Patrick Hall

With an art practice now spanning several decades, Patrick Hall has firmly established a reputation for uniquely intricate and idiosyncratic works.  Patrick’s ability to cross and often combine seemingly disparate art genres sees a distinct and elegant collision of beautifully fabricated imaginings with prose poetry, cabinetry, lighting and sound recordings. These often emotive pieces are rich in story-telling, sometimes autobiographical, sometimes not.  As long time friend and internationally recognised Tasmanian writer Richard Flanagan describes, “like a great novel or painting, Pat Hall’s work invites us to endlessly return, revealing ever more layers and depths.”

Patrick’s work has appeared in numerous solo and group exhibitions throughout Tasmania and the Australian mainland.  In the United States of America, Patrick’s work has featured at Sculpture, Objects, Functional Art [SOFA] in Chicago and New York City.  At SOFA Chicago ’01 Patrick became the first non-American artist selected to feature on and in the accompanying exhibition catalogue.  

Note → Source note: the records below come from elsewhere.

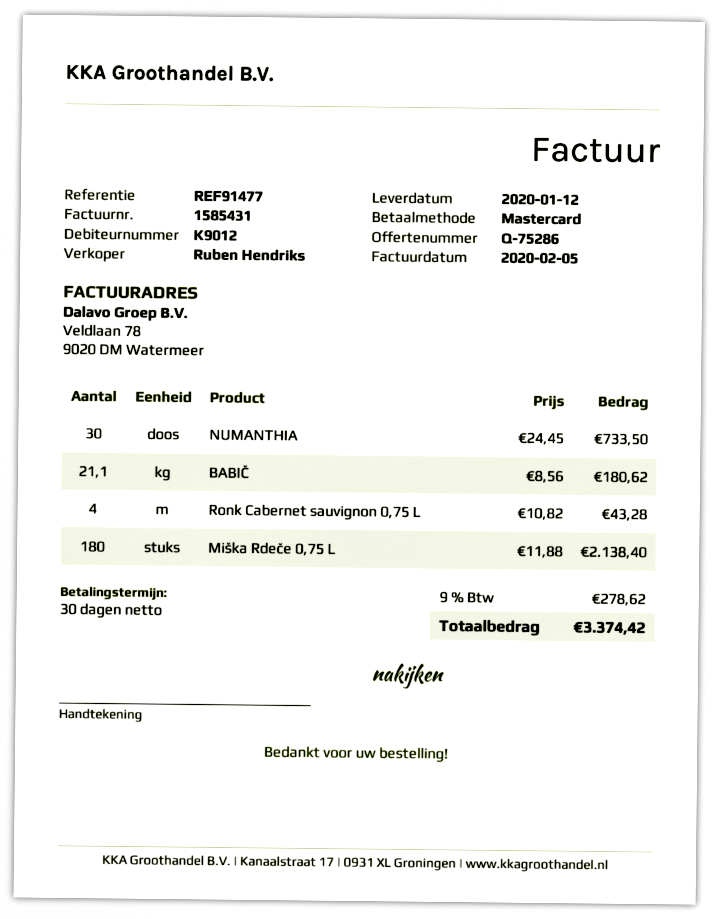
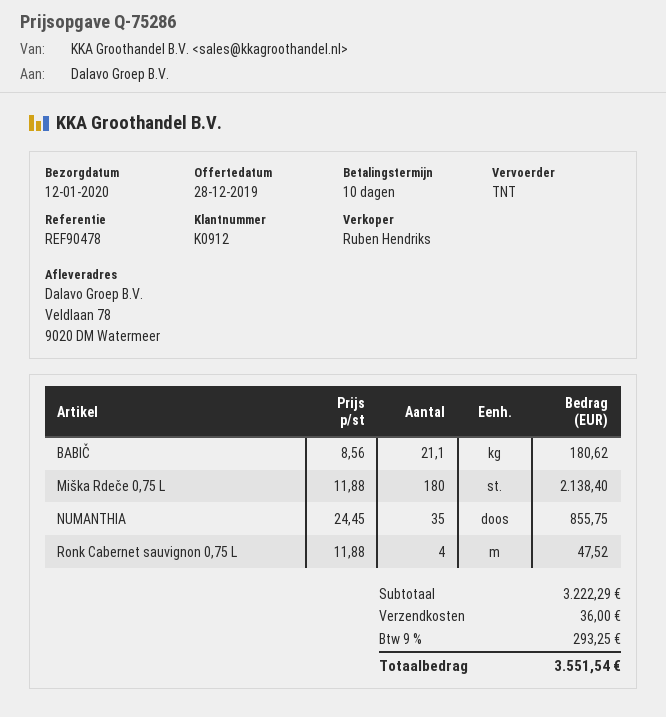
payment terms: 30 days -> 10 days
customer number: K9012 -> K0912
reference: REF91477 -> REF90478
NUMANTHIA: 30 x 24.45 = 733.50 -> 35 x 24.45 = 855.75
Ronk Cabernet sauvignon 0,75 L: 4 x 10.82 = 43.28 -> 4 x 11.88 = 47.52
shipping: none -> 36.00
tax: 9% = 278.62 -> 9% = 293.25
total: 3374.42 -> 3551.54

Here at home Patrick has received the University of Tasmania Foundation Graduate Award and been chosen to appear in the inaugural Tasmanian (Artist) Monograph series by Arts Tasmania.  Patrick has also contributed to the boards of State and National arts organisations such as the Visual Arts/Crafts Fund, Australia Council; Contemporary Art Tasmania (formerly CAST) and the Visual Arts and Design Panel, Arts Tasmania.  In 1985 Patrick was one of the founders of the Designer-Makers Co-operative, now know as Designed Objects Tasmania (DOT).

Patrick’s artworks can be found in public spaces such as the somewhat lonely and melancholy “Beaumaris Zoo” site, Queen’s Domain, Hobart; Mount Nelson’s Sustainability Learning Centre; The Mercury Newspaper’s head office, Hobart; the Royal Hobart Hospital; the Hobart City Mall and in public and private collections including the Tasmanian Museum and Art Gallery, Hobart; the Museum of Old and New Art [MONA], Berriedale; the Power House Museum, Sydney and the National Gallery of Australia, Canberra. (bio from www.hallison.com)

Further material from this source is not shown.